How Sticky Sessions Work (Step-by-Step)

  1. Initial Request: Client hits balancer (e.g., round-robin selects Server A).
  2. Server Assignment: Balancer notes affinity (e.g., sets cookie server_id=A).
  3. Session Start: Server A creates session data (e.g., stores cart in memory).
  4. Subsequent Requests: Client resends cookie/key; balancer routes back to Server A.
  5. Session End: Timeout, explicit logout, or cookie expiration → reassign.

Diagram:

Client ──(Request + No Cookie)──► Balancer ──► Server A (Assigns Cookie)
Client ──(Request + Cookie A)───► Balancer ──► Server A (Session Data)
Client ──(Request + Cookie A)───► Balancer ──► Server B? No → Server A

Implementation Examples

NGINX (Cookie-Based)

upstream backend {
    server srv1.example.com;
    server srv2.example.com;
    sticky cookie srv_id expires=1h domain=.example.com path=/;
}

server {
    location / {
        proxy_pass http://backend;
    }
}
  • How: NGINX sets srv_id cookie with server name; routes on match.

HAProxy (IP Hash)

backend webservers
    balance source  # IP hash
    server srv1 192.168.1.10:80 check
    server srv2 192.168.1.11:80 check
  • How: Hashes client IP to consistent server.

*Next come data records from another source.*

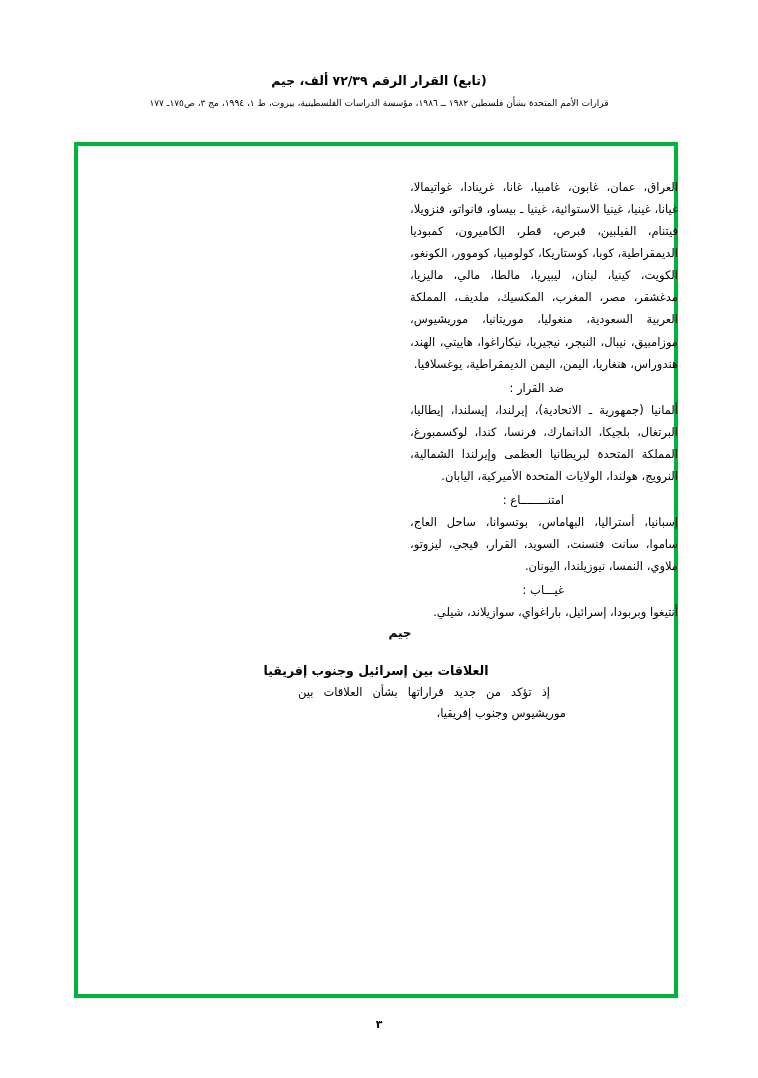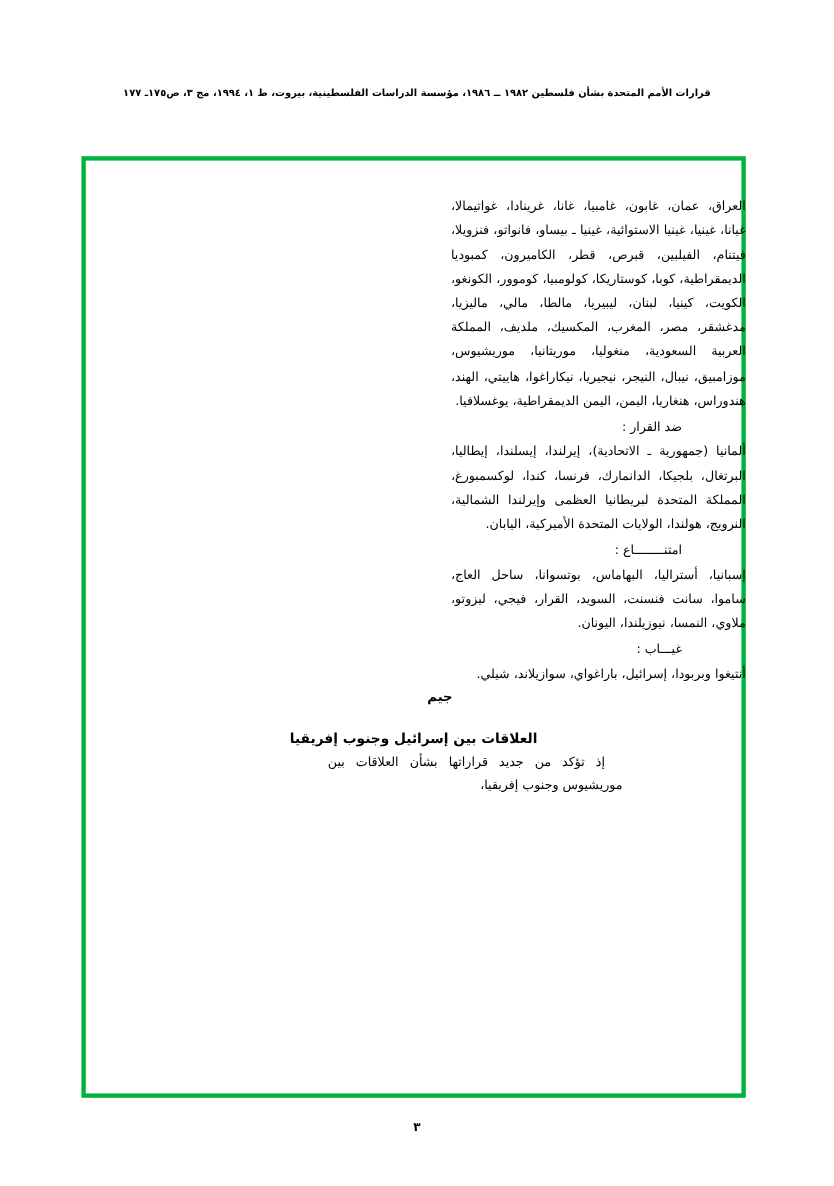"(تابع) القرار الرقم ٧٢/٣٩ ألف،" div.doc-title { html: none -> <div>(تابع) القرار الرقم ٧٢/٣٩ ألف، جيم</div> }
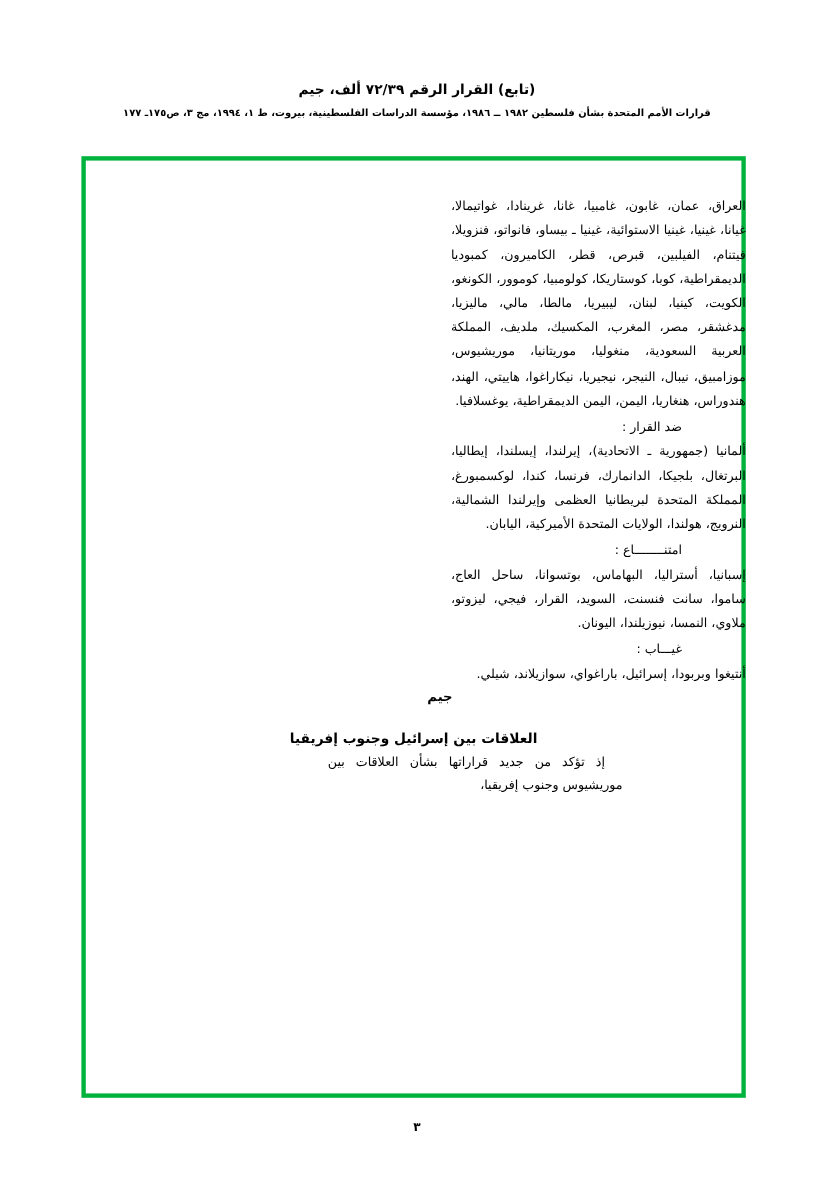"قرارات الأمم المتحدة بشأن فلسطين" .doc-subtitle { font-weight: bold -> normal }
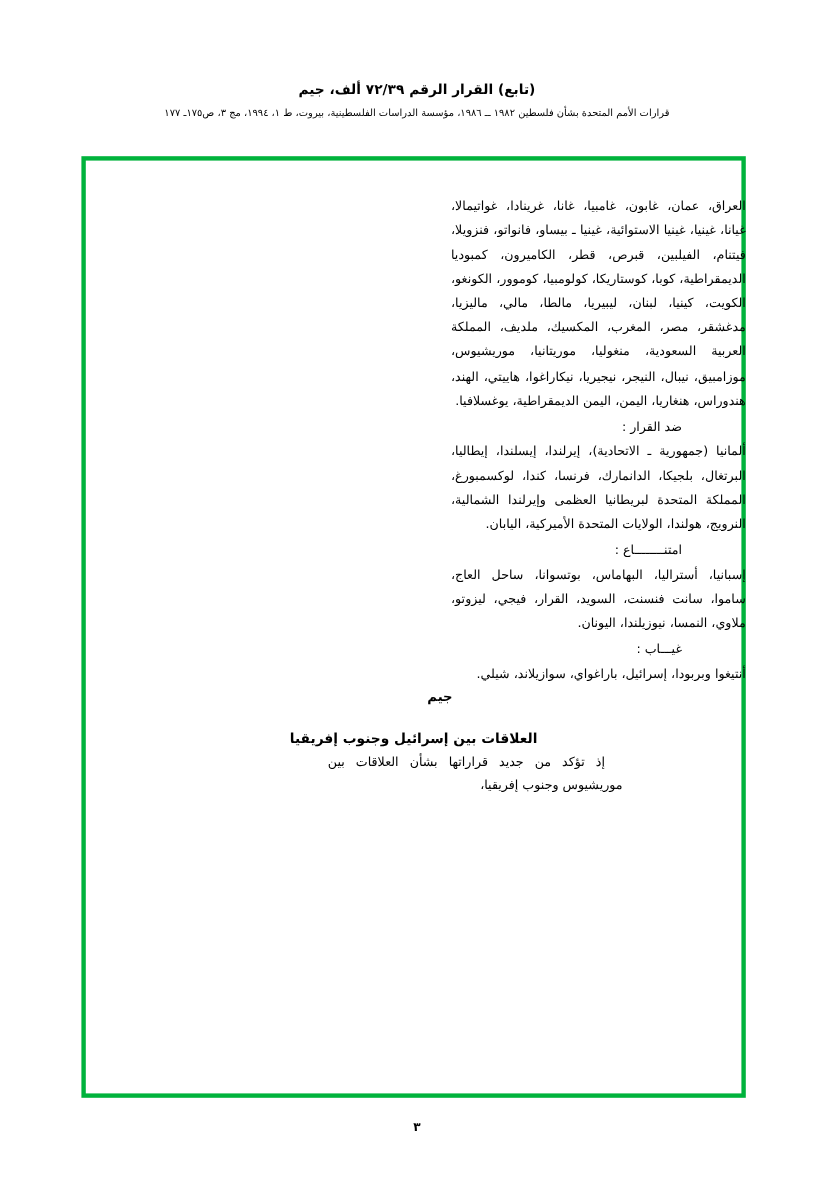"ضد القرار :" .block-label { padding-right: 58px -> 114px }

Kubernetes Service (Session Affinity)

apiVersion: v1
kind: Service
spec:
  sessionAffinity: ClientIP  # IP-based
  sessionAffinityConfig:
    clientIP:
      timeoutSeconds: 10800  # 3 hours
  ports:
  - port: 80
    targetPort: 8080
  • How: Kube-proxy sets affinity for traffic to Pods.

Pros and Cons

Pros Cons
Simplicity: No shared storage needed. Uneven Load: Some servers overloaded if sticky.
Performance: Low latency (no session lookup). Failover Issues: Session lost on server failure.
Compatibility: Works with legacy apps. Scalability Limit: Can't freely add/remove servers mid-session.

Alternatives to Sticky Sessions

  • Centralized Sessions: Store in Redis/DB (e.g., session['cart'] = items); stateless servers.
  • JWT Tokens: Client-side state (signed, self-contained).
  • Serverless: AWS Lambda uses stateless functions; sessions in DynamoDB.
  • When to Switch: For horizontal scaling; sticky = quick fix for legacy.

Best Practices: - Use cookies over IP (handles NAT). - Set short timeouts (e.g., 30min) for security. - Monitor Affinity: Check load distribution; fallback to shared if uneven. - Graceful Failover: Use session replication or sticky with replication.